The thing I obviously haven't planned for is this shoulder. I mean I knew it was dumb, but today I just realized how dumb. After this doctor's appointment I came to two conclusions, either I can: 1. Do all the things I want to do in life and hurt, lots. OR... 2. I can be a Careful Carla and limit myself a lot. And I know that sounds drastic, but I mean, that's my reality for now. I planned on becoming a CNA before nursing school, rollin in the big bucks and seeing if nursing was right for me, the problem: Nursing, and CNA's especially, can require a lot of heavy lifting. So Doc made all of those plans a definite No Go, which I can say I wasn't too excited about, but this may be a sign to me, that I need to relax, take on some non-heavy-lifting office job, and focus on school. Either way, I don't have a choice now. My next few months will be dedicated to getting better, with Chris, and learning how to do things again with my shoulder that'll be shortly out of commission.

America being all that it is, it's still no Germany. I miss so many people, and things. What I miss most:
  • Meine Gastfamilie My Host Family. The are such great people, words cannot describe how lucky I was to come about such a great family, that literally took me in as their own. I will never forget them, and still stay in contact with them once or twice a week.
  • Nutella und Honig Nutella and Honey. Now for most of you out there are saying, OH, We have Nutella and Honey here! Everything's okay... And if you're saying that, you Obviously haven't been to Germany.
  • Brötchen. Oh man, and thank God I miss this delicacy, because if it was here, I would be far too wide, with no chance of getting better.
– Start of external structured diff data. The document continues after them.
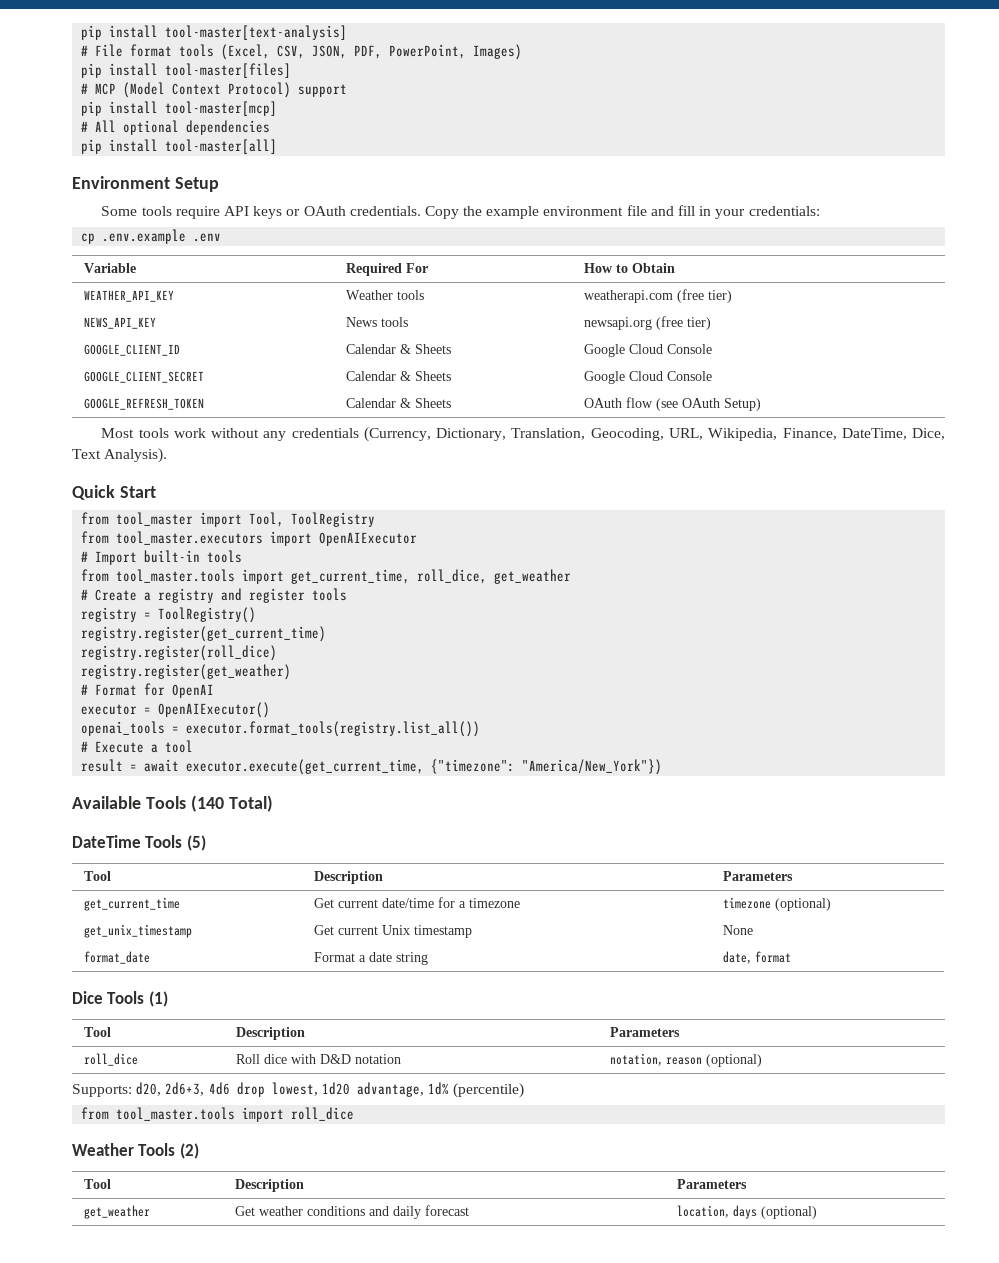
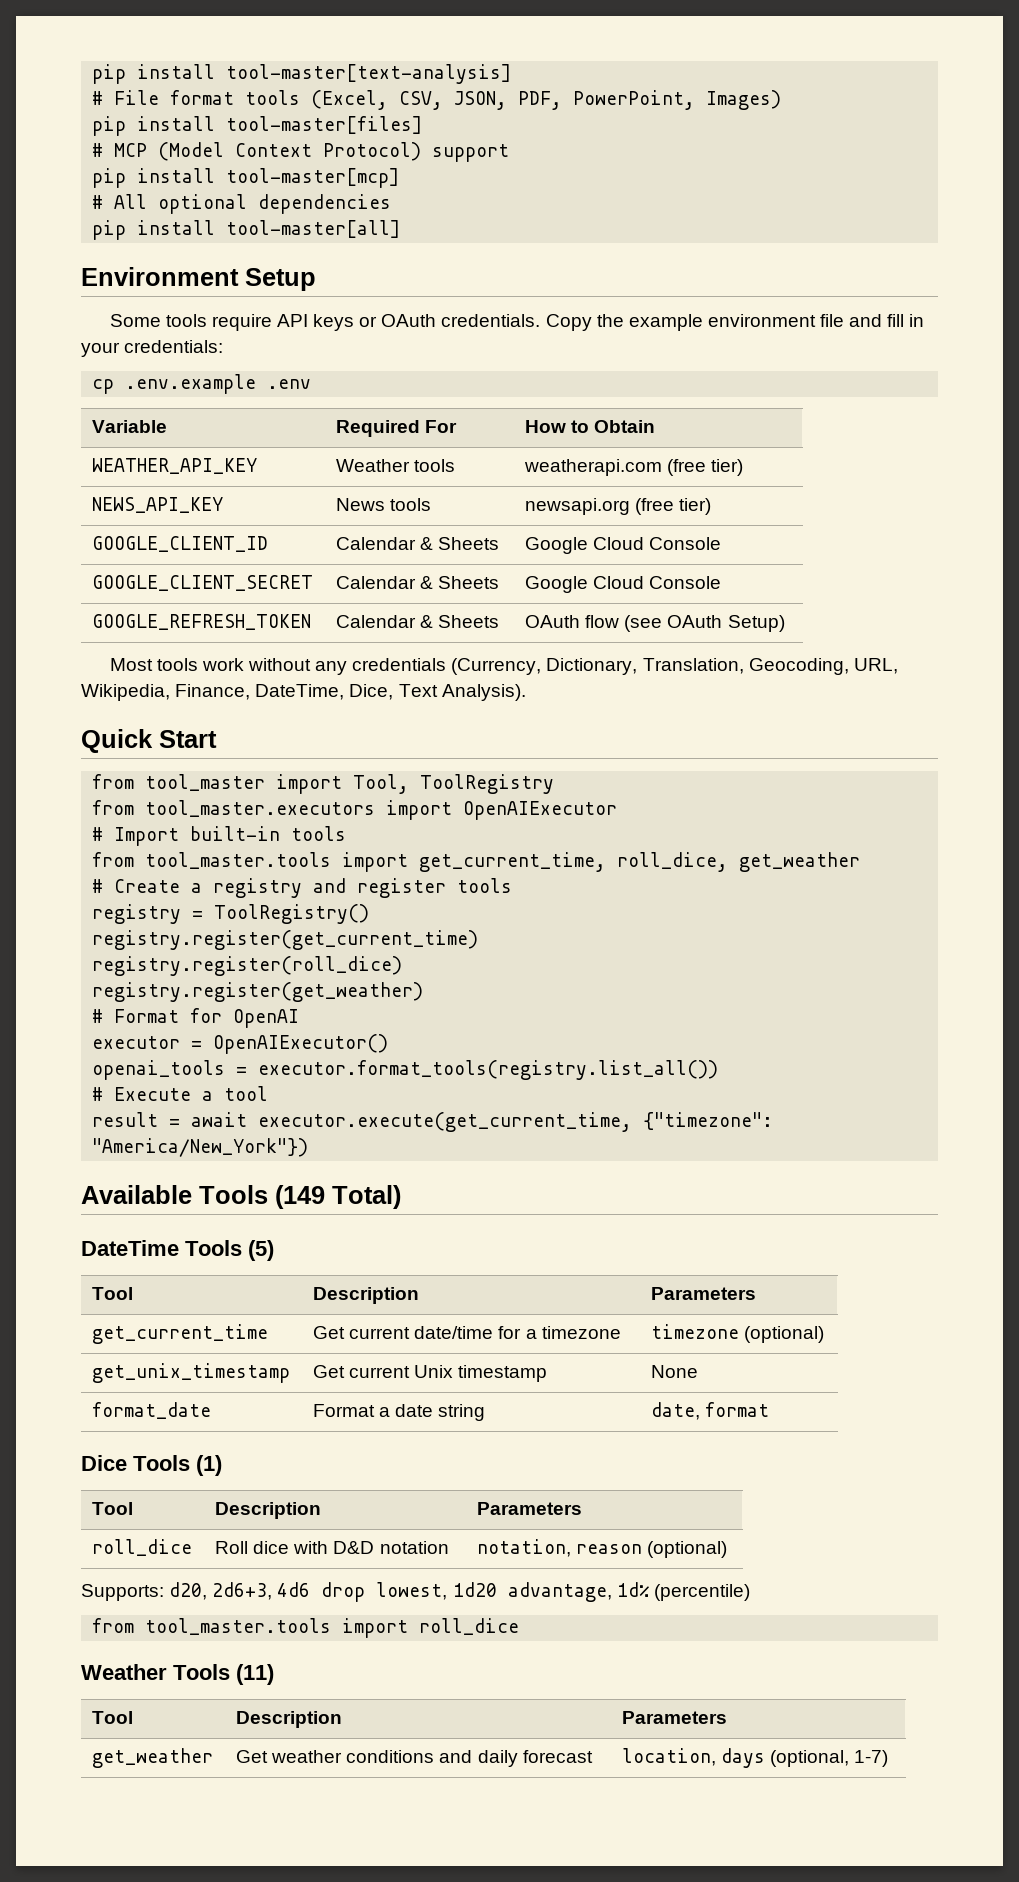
- Available Tools (140 Total)
+ Available Tools (149 Total)
- Weather Tools (2)
+ Weather Tools (11)
- get_weather | Get weather conditions and daily forecast | location, days (optional)
+ get_weather | Get weather conditions and daily forecast | location, days (optional, 1-7)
  • Meine "Besties" My Besties. I miss all my friends so much, and I can't wait to visit, or vice versa, if only I had a jet, or international flights were on a huge blowout price right now.
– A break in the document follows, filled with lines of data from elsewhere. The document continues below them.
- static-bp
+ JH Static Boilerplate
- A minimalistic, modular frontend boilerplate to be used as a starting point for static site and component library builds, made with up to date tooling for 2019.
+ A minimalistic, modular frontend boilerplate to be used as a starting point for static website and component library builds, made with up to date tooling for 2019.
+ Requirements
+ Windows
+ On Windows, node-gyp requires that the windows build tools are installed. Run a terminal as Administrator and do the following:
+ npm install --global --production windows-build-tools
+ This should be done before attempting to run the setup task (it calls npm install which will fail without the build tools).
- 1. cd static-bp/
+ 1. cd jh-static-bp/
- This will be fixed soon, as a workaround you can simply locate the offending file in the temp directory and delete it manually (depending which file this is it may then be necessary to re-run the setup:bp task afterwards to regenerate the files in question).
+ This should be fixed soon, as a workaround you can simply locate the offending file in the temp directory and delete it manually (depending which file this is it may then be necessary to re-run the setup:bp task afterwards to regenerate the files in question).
  • U-Bahn, und Laufen irgendwo The Subway, and walking places. This is definately something I took for granted while I was there. Most people say, ohhh, we can walk here, that's fine, America's "green" and blah blah blah. Have any of you tried walking down Veteran's parkway to get somewhere...? Let's test it, start at the turn from College to Veterans, and I'll meet you at Starbucks - across from Jumer's- because I guarantee wherever you were planning on going, you've already got on your phone and called your BFF to get you there. It's just not the same environment, I easily stepped right back into this society taken over by automobiles and gas and getting places quickly, but from where I live, to be fair to myself, I can't walk, I'd die. There's no side walks east of that light from Ireland Grove and Towanda Barnes. Sad, but true.
  • Unsere Wasserkocher Our water-cooker. This thing boils water in like 1 minute. I love it, and the tea was SO good because of it. I'm getting one ASAP.
So all in all, America's not that bad. I'm getting used to things how they usedta be, but I really miss Europe and can't wait to go back.